# How to fill From 80?



## MUZY (Aug 25, 2011)

Hi,
Is it necessary to fill form 80 by hand (Pen/Pencil) OR I ccan type , take a print and then scan the hardcopy??

Please advise.


----------



## anj1976 (Apr 24, 2008)

you can type, take a print, sign, scan and send


----------



## Achilles (Apr 12, 2011)

MUZY said:


> Hi,
> Is it necessary to fill form 80 by hand (Pen/Pencil) OR I ccan type , take a print and then scan the hardcopy??
> 
> Please advise.


don't write it in hand unless you have a very good handwriting  as advised by anj, type, print and scan...


----------



## jaffarms (Aug 15, 2011)

Dear Muzy, I would recommend to use Foxit Reader (PDF Reader) using this link. Please download and install in your PC. Open Form 80 PDF using this application and start the data entry in the fields.
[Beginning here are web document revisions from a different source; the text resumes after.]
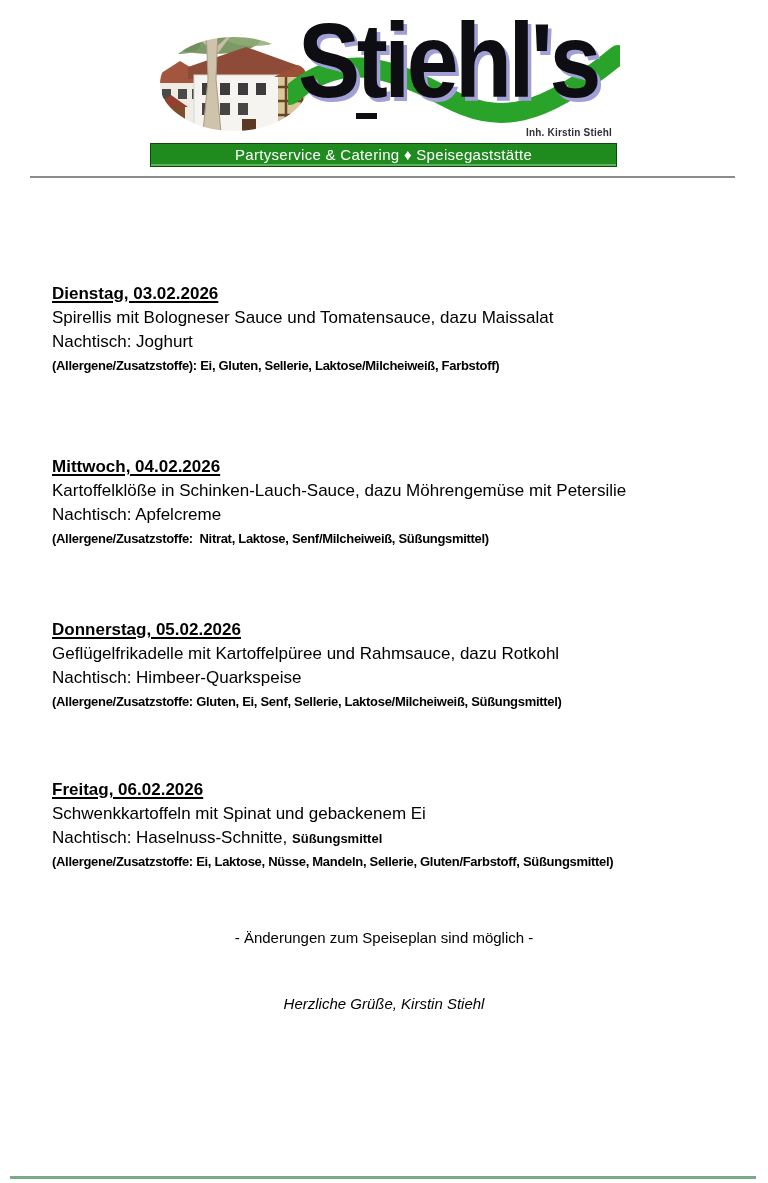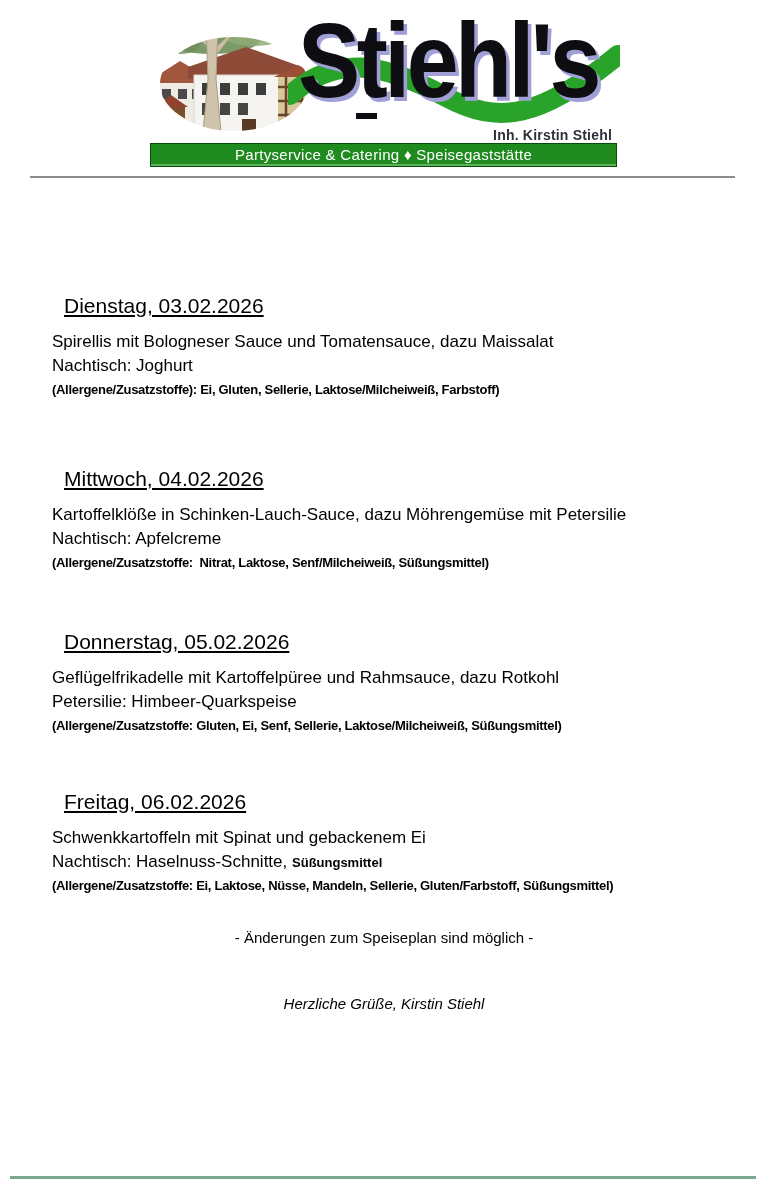--- a/index.html
+++ b/index.html
@@ -27,7 +27,7 @@
 
   .owner {
     position:absolute; left:288px; top:127px; width:324px;
-    text-align:right; font-size:14px; font-weight:bold; color:#2f2f3a;
+    text-align:right; font-size:10px; font-weight:bold; color:#2f2f3a;
     letter-spacing:0.2px;
   }
 

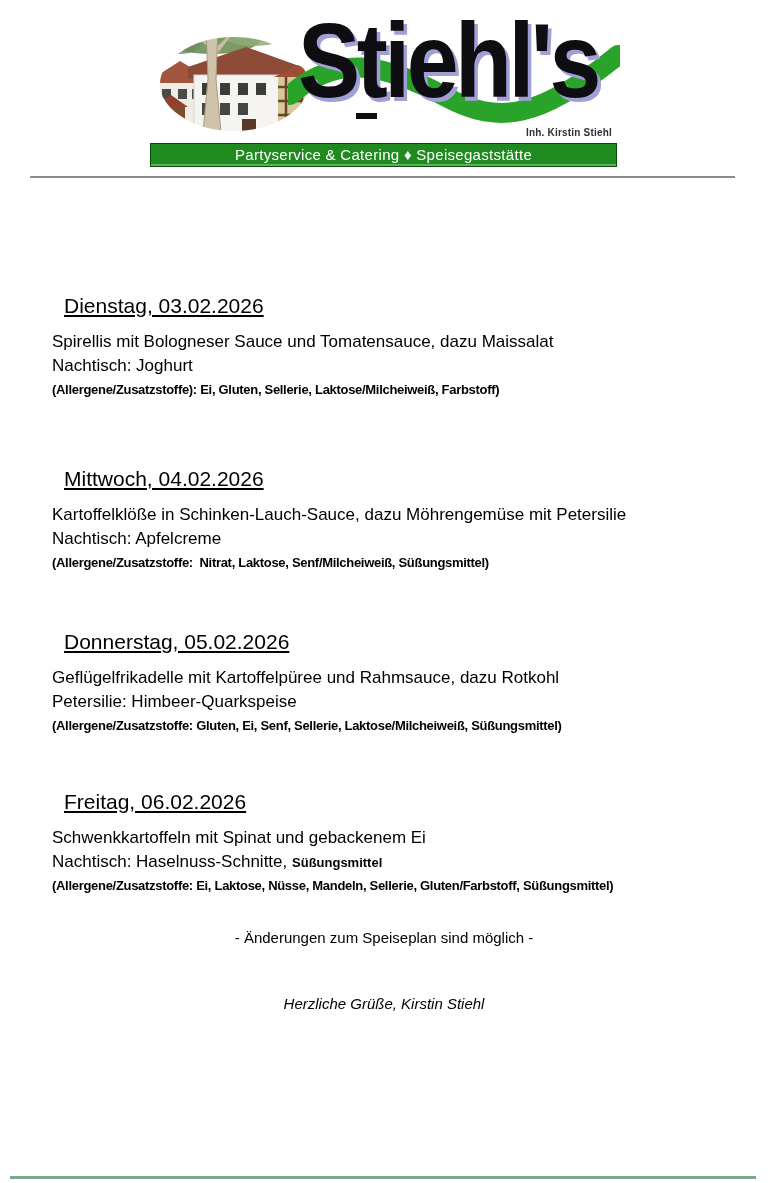--- a/index.html
+++ b/index.html
@@ -48,7 +48,7 @@
 
   
   .day { position:absolute; left:52px; width:690px; }
-  .day-heading { margin:12px; font-size:21px; font-weight:normal; line-height:24px; }
+  .day-heading { margin:0; font-size:17px; font-weight:bold; line-height:24px; }
   .day-heading span { text-decoration:underline; text-decoration-thickness:1.5px; text-underline-offset:2px; }
   .meal, .dessert { margin:0; font-size:17px; line-height:24px; }
   .dessert .note { font-size:13px; font-weight:bold; }

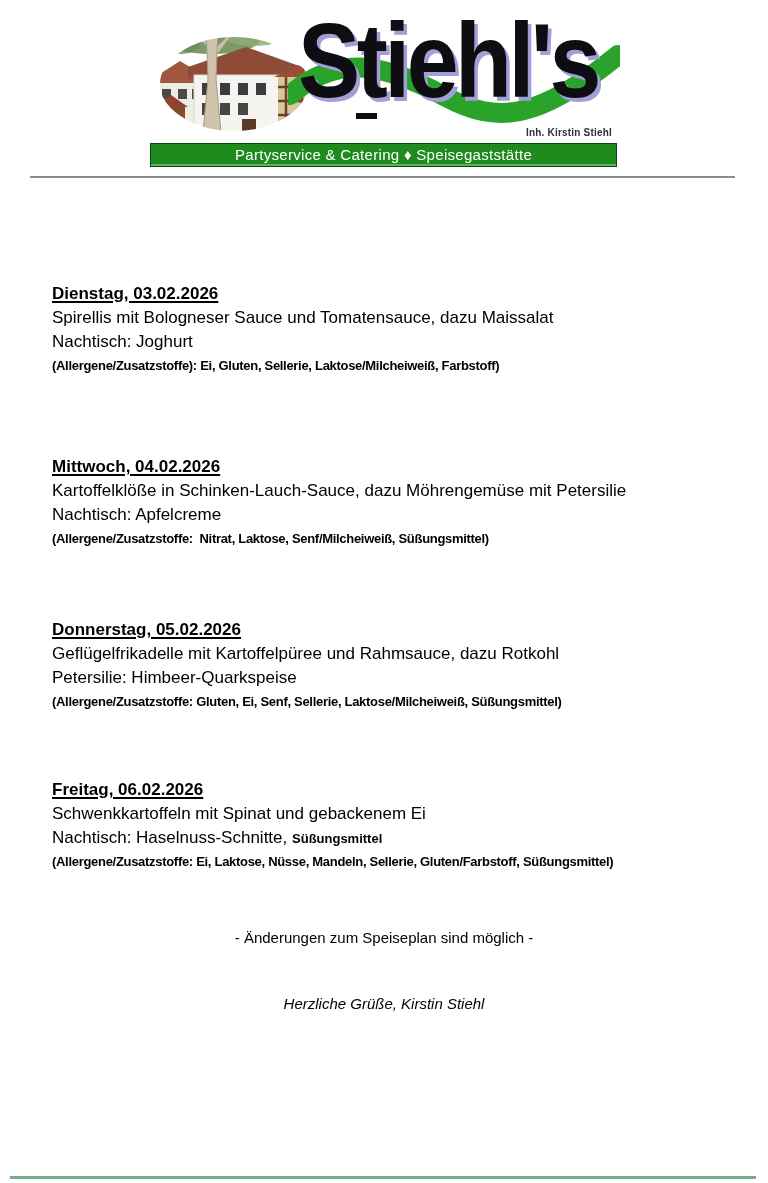--- a/index.html
+++ b/index.html
@@ -150,7 +150,7 @@
   <section class="day d2">
     <h2 class="day-heading"><span>Donnerstag, 05.02.2026</span></h2>
     <p class="meal">Geflügelfrikadelle mit Kartoffelpüree und Rahmsauce, dazu Rotkohl</p>
-    <p class="dessert"><span>Petersilie: Himbeer-Quarkspeise</span> <span class="note"></span></p>
+    <p class="dessert"><span>Nachtisch: Himbeer-Quarkspeise</span> <span class="note"></span></p>
     <p class="allergens">(Allergene/Zusatzstoffe: Gluten, Ei, Senf, Sellerie, Laktose/Milcheiweiß, Süßungsmittel)</p>
   </section>
 

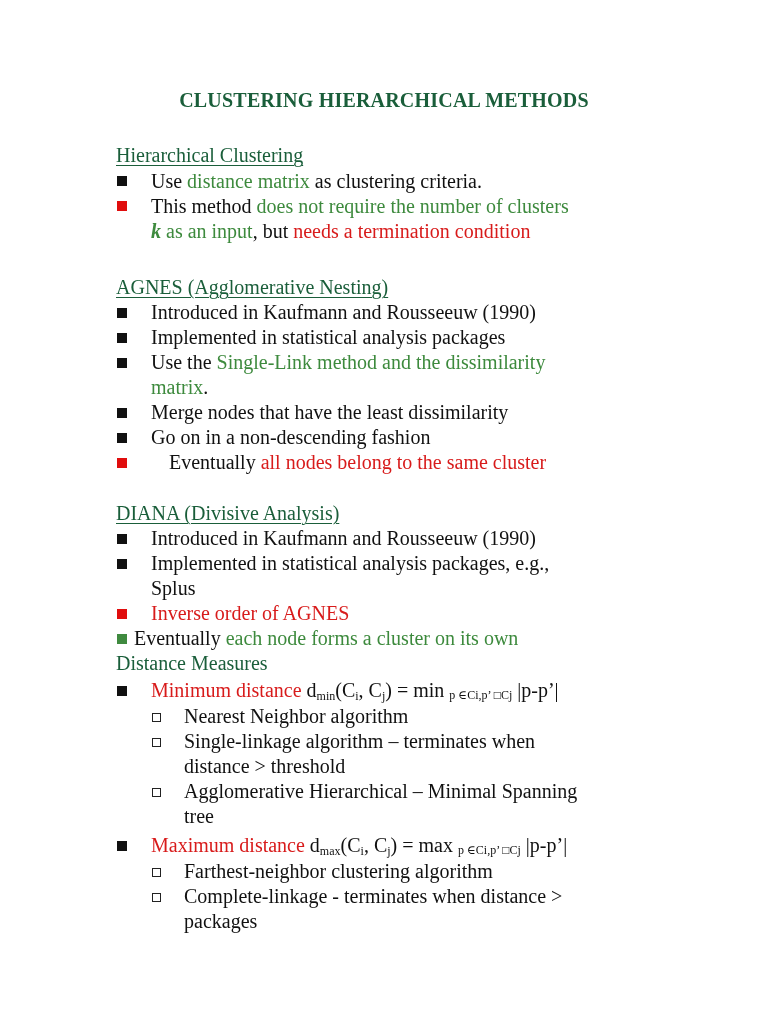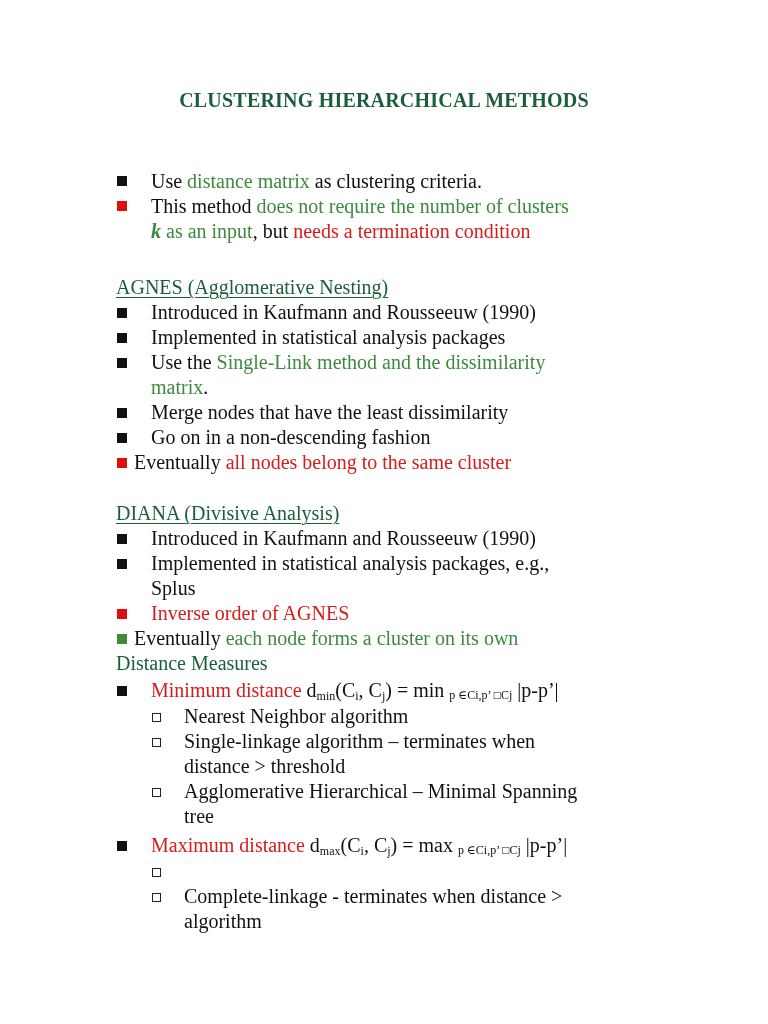--- a/index.html
+++ b/index.html
@@ -45,6 +45,7 @@
 
   <div class="title">CLUSTERING HIERARCHICAL METHODS</div>
 
+  <div class="heading" style="top:144px;">Hierarchical Clustering</div>
 
   <div class="bullet black" style="top:176px;"></div>
   <div class="text" style="left:151px; top:169px;">

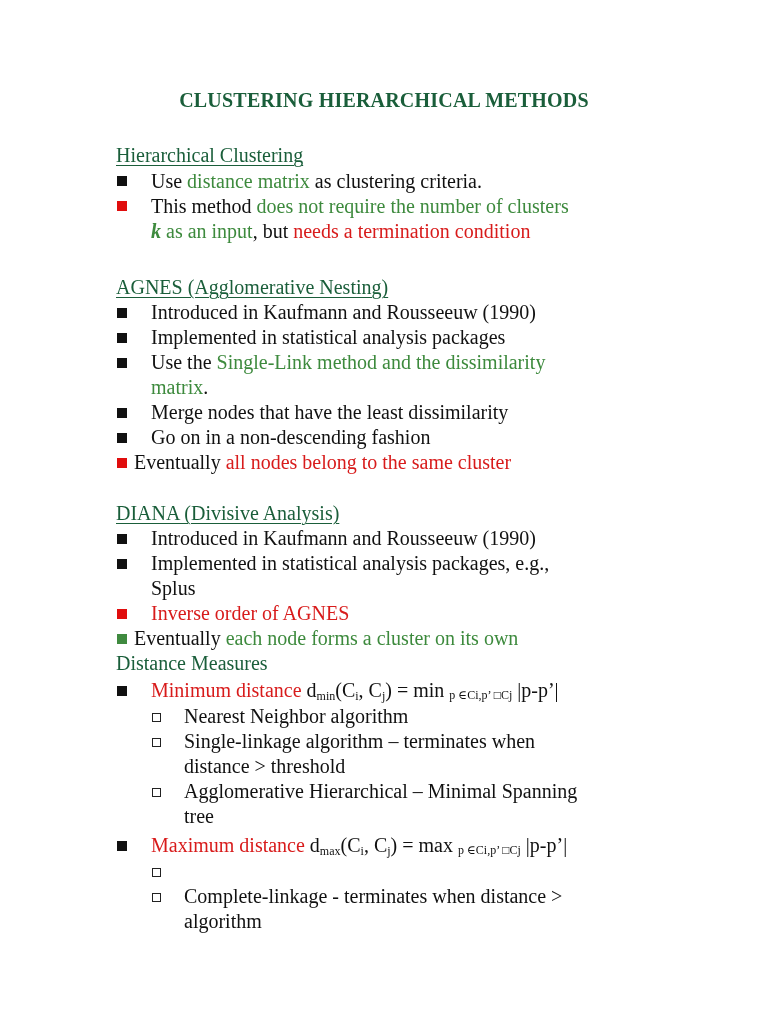--- a/index.html
+++ b/index.html
@@ -83,7 +83,7 @@
   <div class="text k" style="left:151px; top:425px;">Go on in a non-descending fashion</div>
 
   <div class="bullet red" style="top:458px;"></div>
-  <div class="text" style="left:134px; top:450px;">
+  <div class="text" style="left:169px; top:450px;">
     <span class="k">Eventually </span><span class="r">all nodes belong to the same cluster</span>
   </div>
 

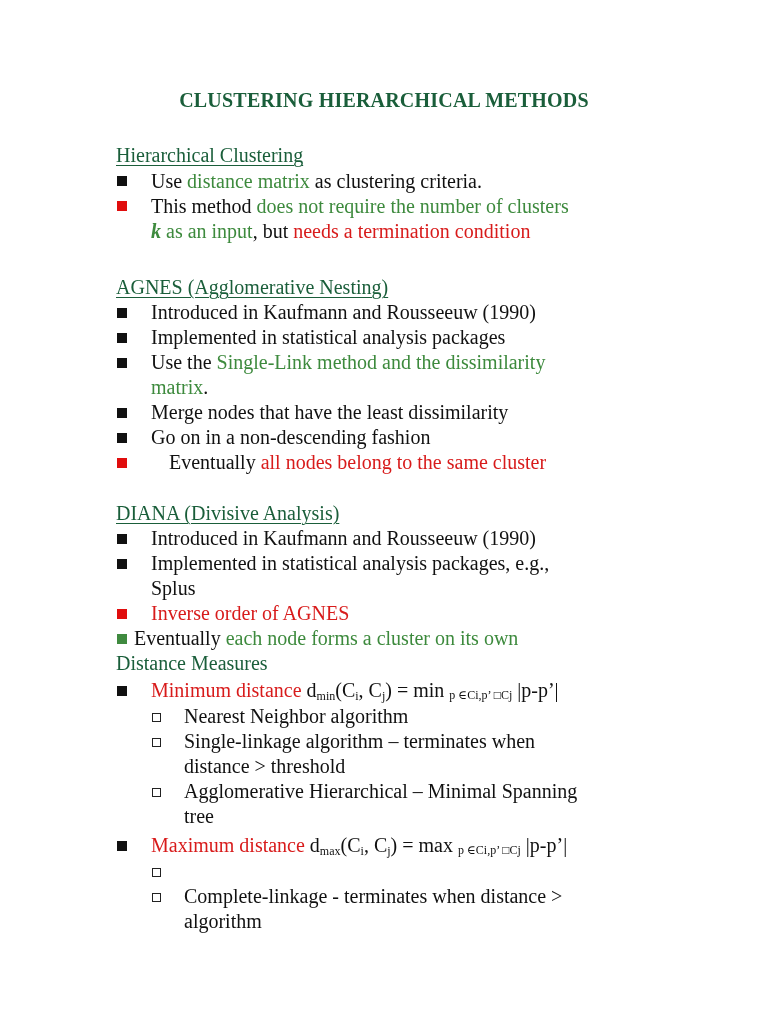--- a/index.html
+++ b/index.html
@@ -130,6 +130,7 @@
   </div>
 
   <div class="sub-bullet" style="top:868px;"></div>
+  <div class="text k" style="left:184px; top:859px;">Farthest-neighbor clustering algorithm</div>
 
   <div class="sub-bullet" style="top:893px;"></div>
   <div class="text k" style="left:184px; top:884px;">Complete-linkage - terminates when distance &gt;</div>

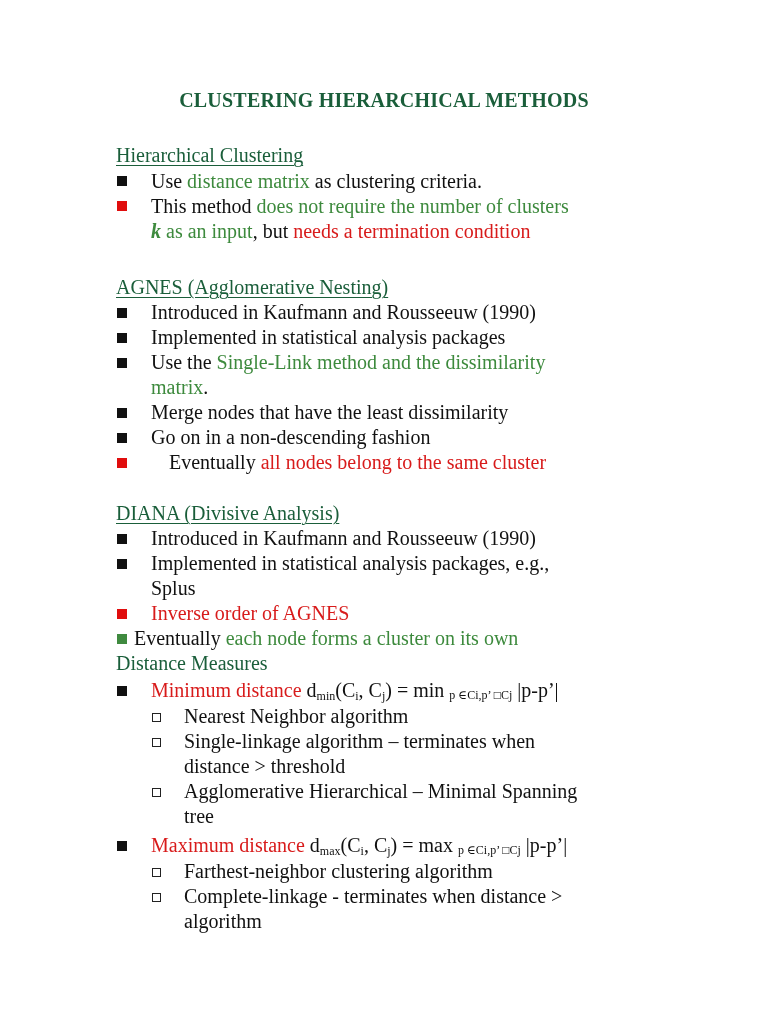--- a/index.html
+++ b/index.html
@@ -134,7 +134,7 @@
 
   <div class="sub-bullet" style="top:893px;"></div>
   <div class="text k" style="left:184px; top:884px;">Complete-linkage - terminates when distance &gt;</div>
-  <div class="text k" style="left:184px; top:909px;">algorithm</div>
+  <div class="text k" style="left:184px; top:909px;">packages</div>
 
 </div>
Once you entered, you have an option File -> Save As will save a copy for you on your hard disk and then further it will allow you to Save the contents you have typed.

Secure PDF Reader

I hope this be useful to you, i have done the same when filling all my forms for DIAC.

Cheers
Jaffar


----------



## adrian_jeremiah (Feb 3, 2011)

MUZY said:


> Hi,
> Is it necessary to fill form 80 by hand (Pen/Pencil) OR I ccan type , take a print and then scan the hardcopy??
> 
> Please advise.


Hi Muzy,

If you have Windows 7 Operating System, then you get Microsoft XPS Writer by default in the Print option. Type your answers on the Form 80 PDF version and use the MS XPS Writer to save your information and print as well. Hope this helps.

Adrian


----------



## jumpjump (Oct 27, 2011)

It's a huge document to fill with tons of details.
Type it out, then print and scan, much clearer. Don't forget to save your entries!
If you scan manually, make sure you use the "scan next page" function to make it into one document. Other alternatives are listed by the posts above.


----------